_Given records_

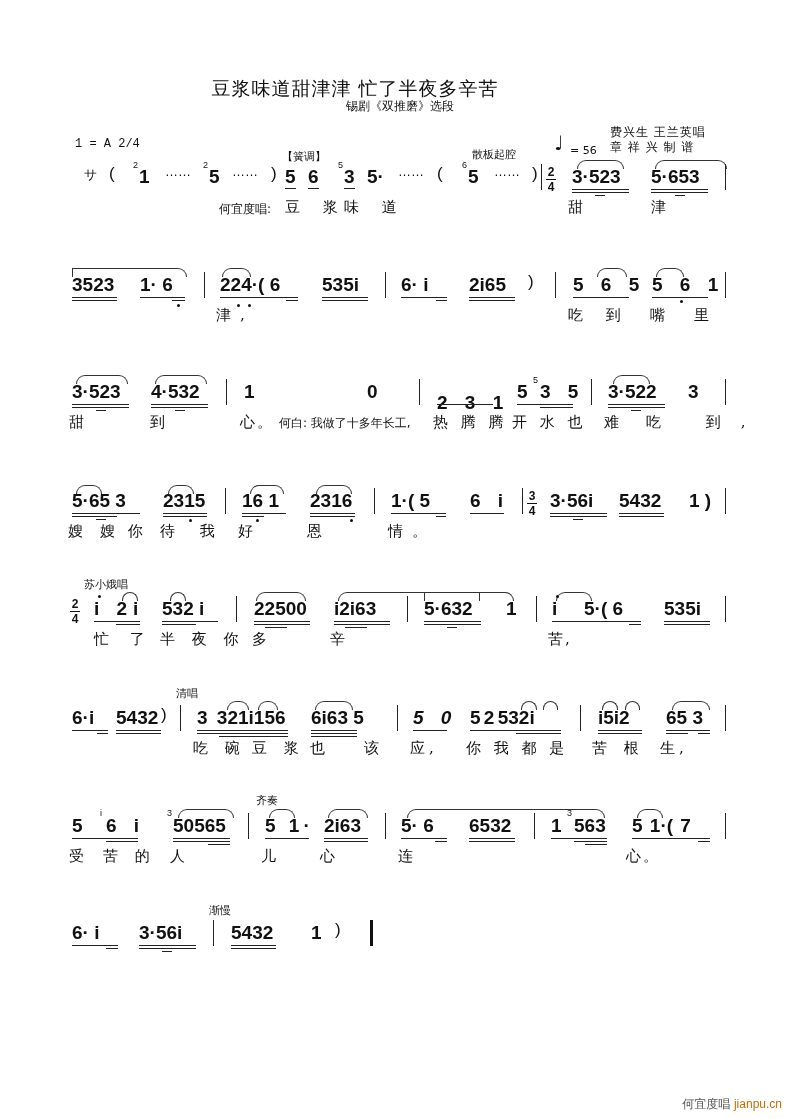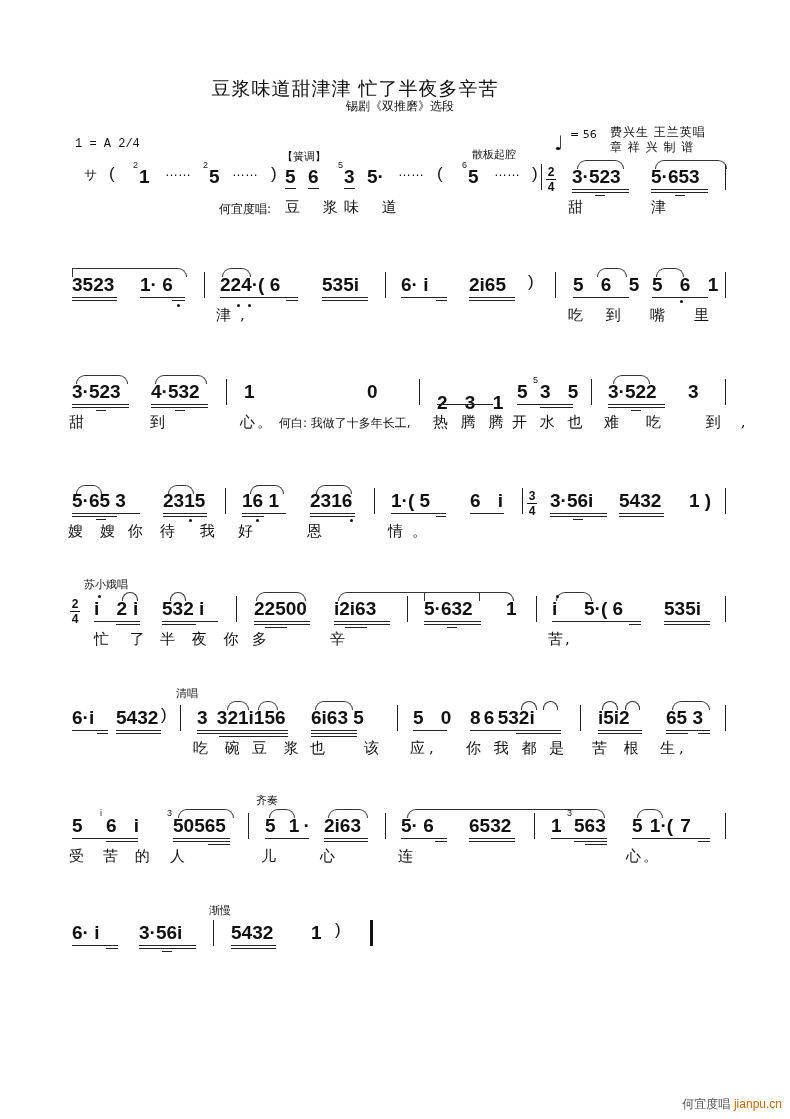"= 56" div.abs { top: 128px -> 144px }
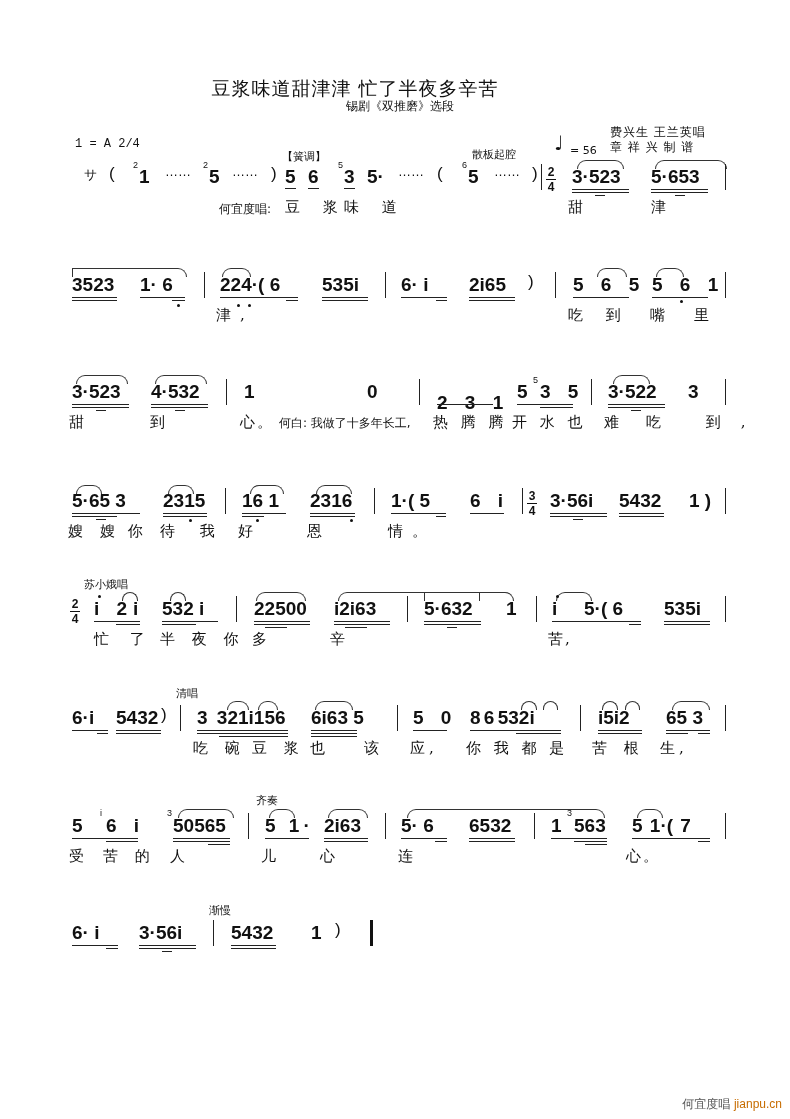"5 0" div.abs { font-style: none -> italic }
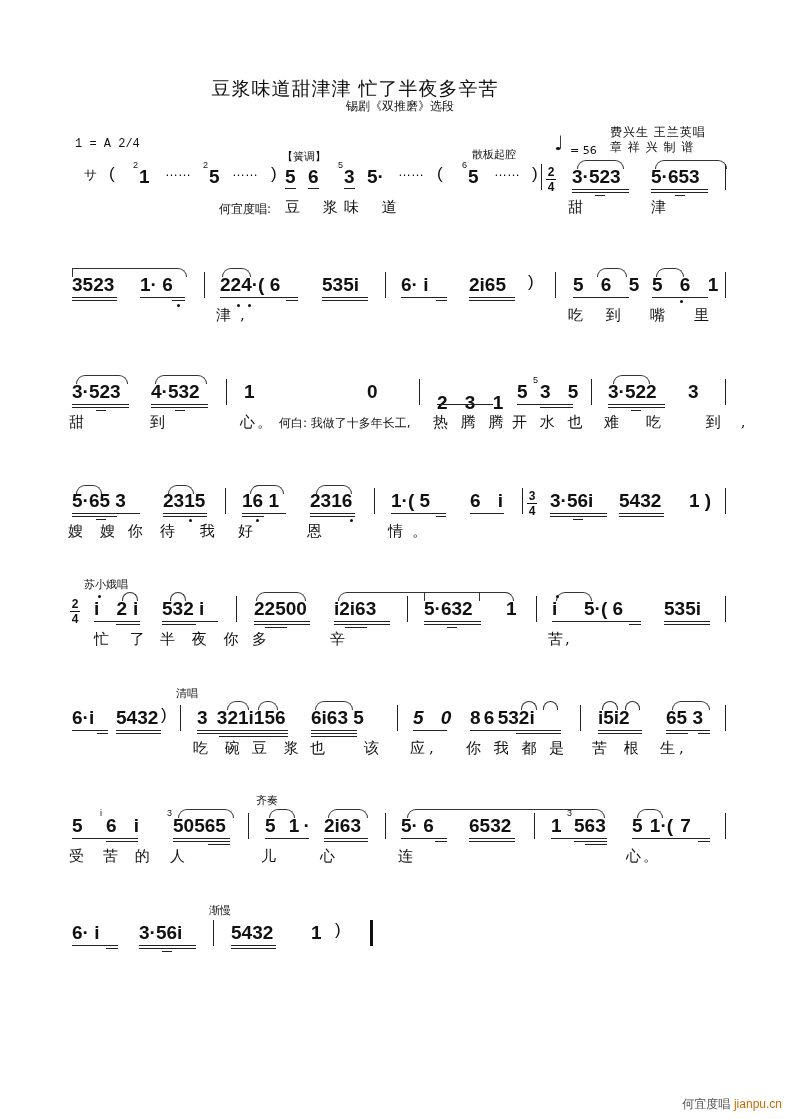"8 6 532i" div.abs { text: 8 6 532i -> 5 2 532i }
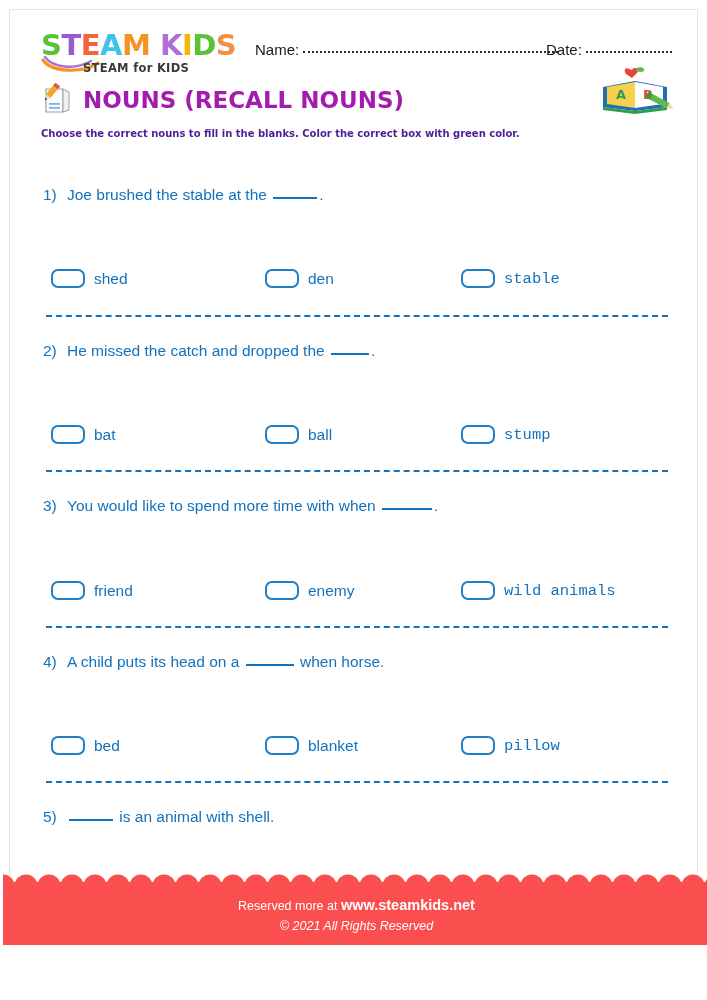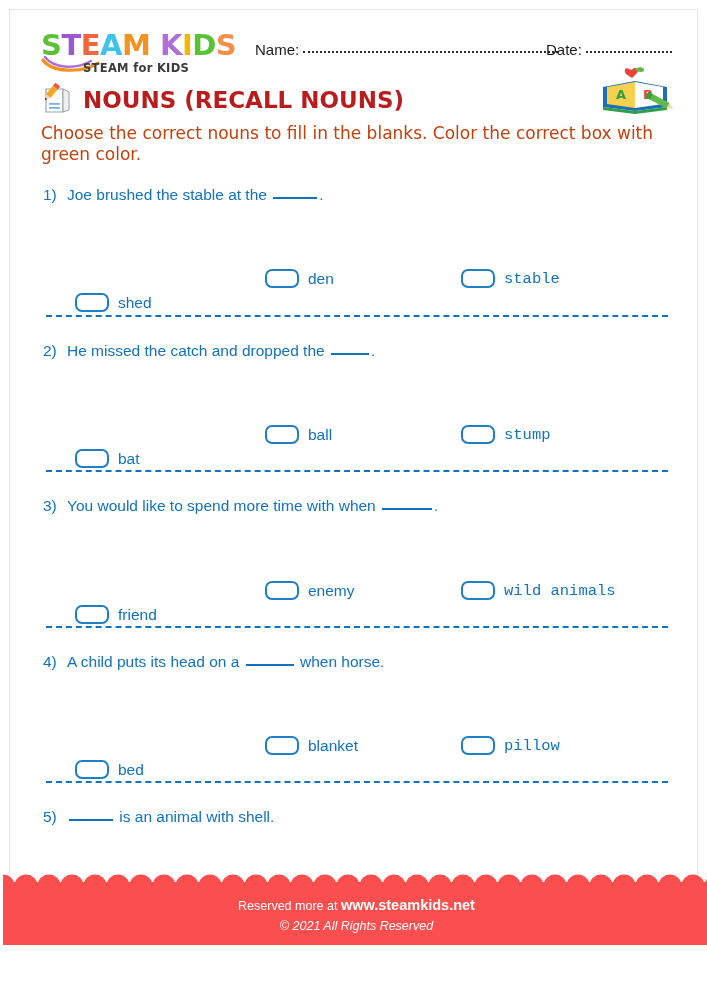"NOUNS (RECALL NOUNS)" .title { color: #b91c1c -> #a21caf }
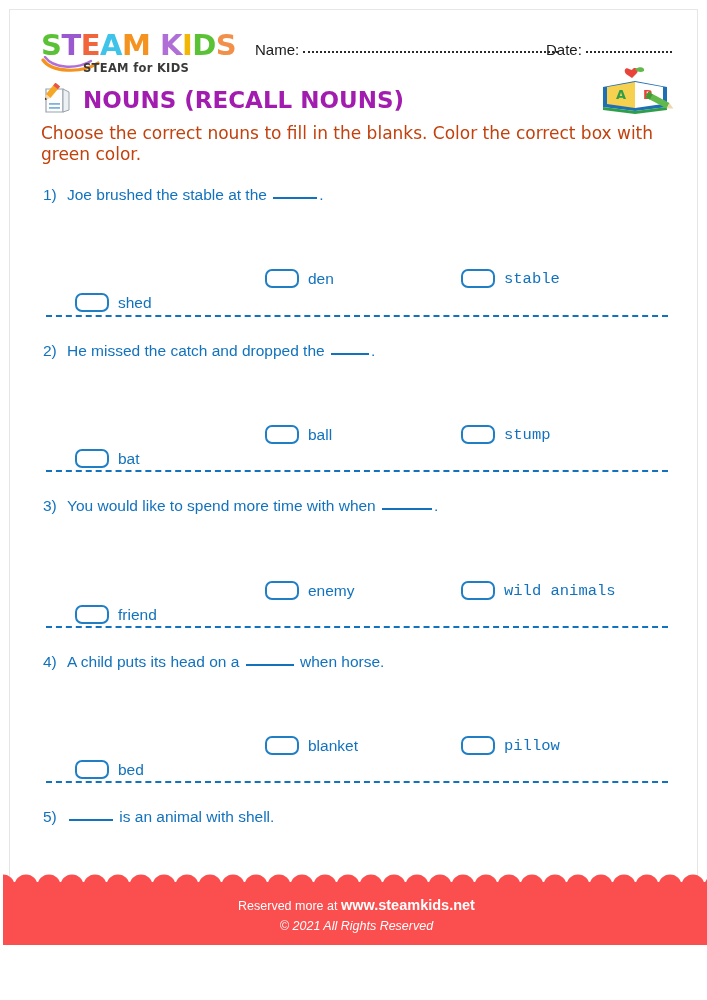"Choose the correct nouns to" .instructions { color: #c2410c -> #4c1d95; font-size: 17px -> 10px; font-weight: normal -> bold }
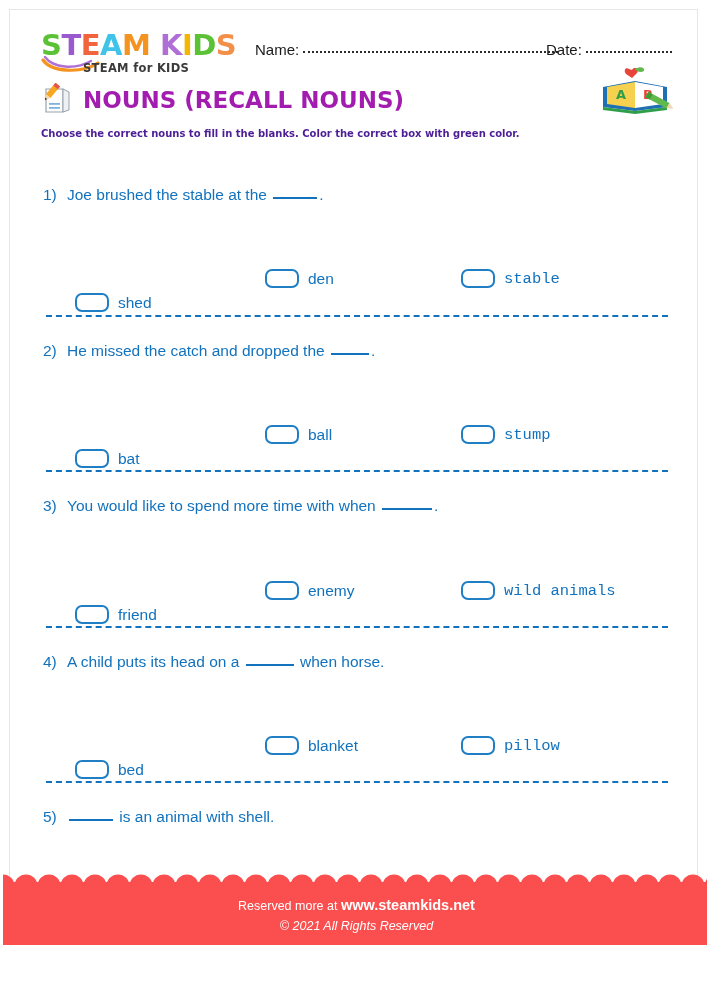"shed" .opt-a { left: 72px -> 48px; margin-top: 24px -> none }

_Problem_
Pictures must be left out. Repeat exactly the lines from the one containing "font-style: none ->" through the final line of the data.

_Solution to this exercise_
"5 0" div.abs { font-style: none -> italic }
"8 6 532i" div.abs { text: 8 6 532i -> 5 2 532i }
"NOUNS (RECALL NOUNS)" .title { color: #b91c1c -> #a21caf }
"Choose the correct nouns to" .instructions { color: #c2410c -> #4c1d95; font-size: 17px -> 10px; font-weight: normal -> bold }
"shed" .opt-a { left: 72px -> 48px; margin-top: 24px -> none }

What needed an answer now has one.